Edit difference data:
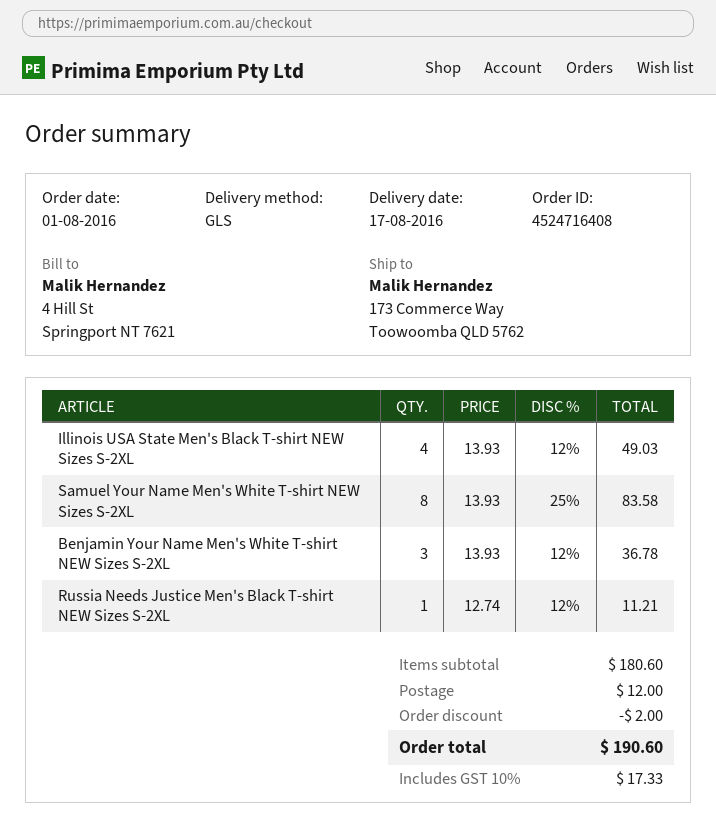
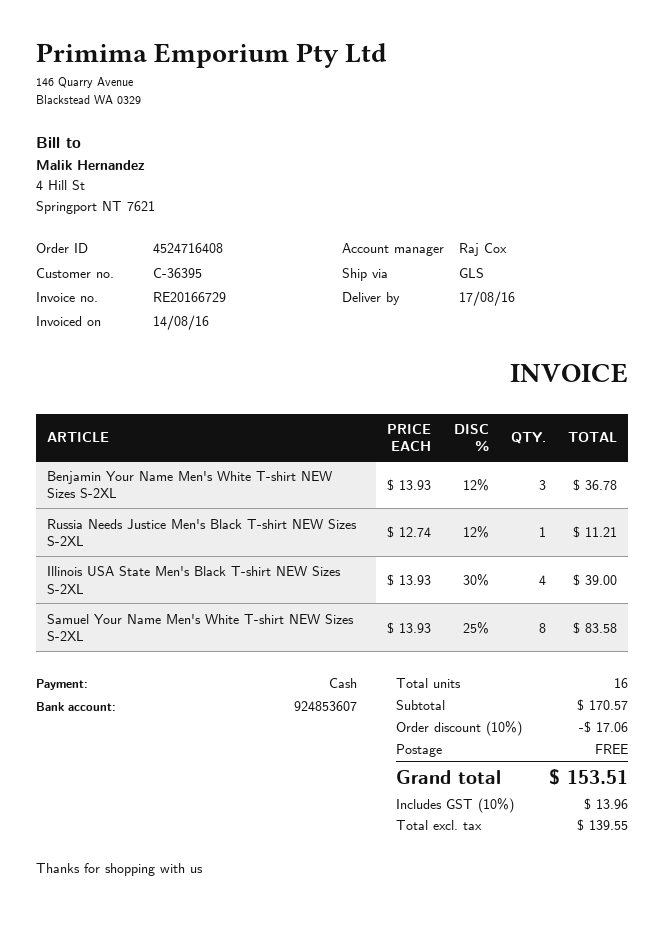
Illinois USA State Men's Black T-shirt NEW Sizes S-2XL: 4 x 13.93 - 12% = 49.03 -> 4 x 13.93 - 30% = 39.00
subtotal: 180.60 -> 170.57
discount: 2.00 -> 17.06
shipping: 12.00 -> 0.00
tax: 10% = 17.33 -> 10% = 13.96
total: 190.60 -> 153.51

=== Work item ===
Copy the records above exactly, starting at the line that contains "shipping: 12.00 -> 0.00" and ending at the last line, and leave out all earlier lines.

=== Result of the task ===
shipping: 12.00 -> 0.00
tax: 10% = 17.33 -> 10% = 13.96
total: 190.60 -> 153.51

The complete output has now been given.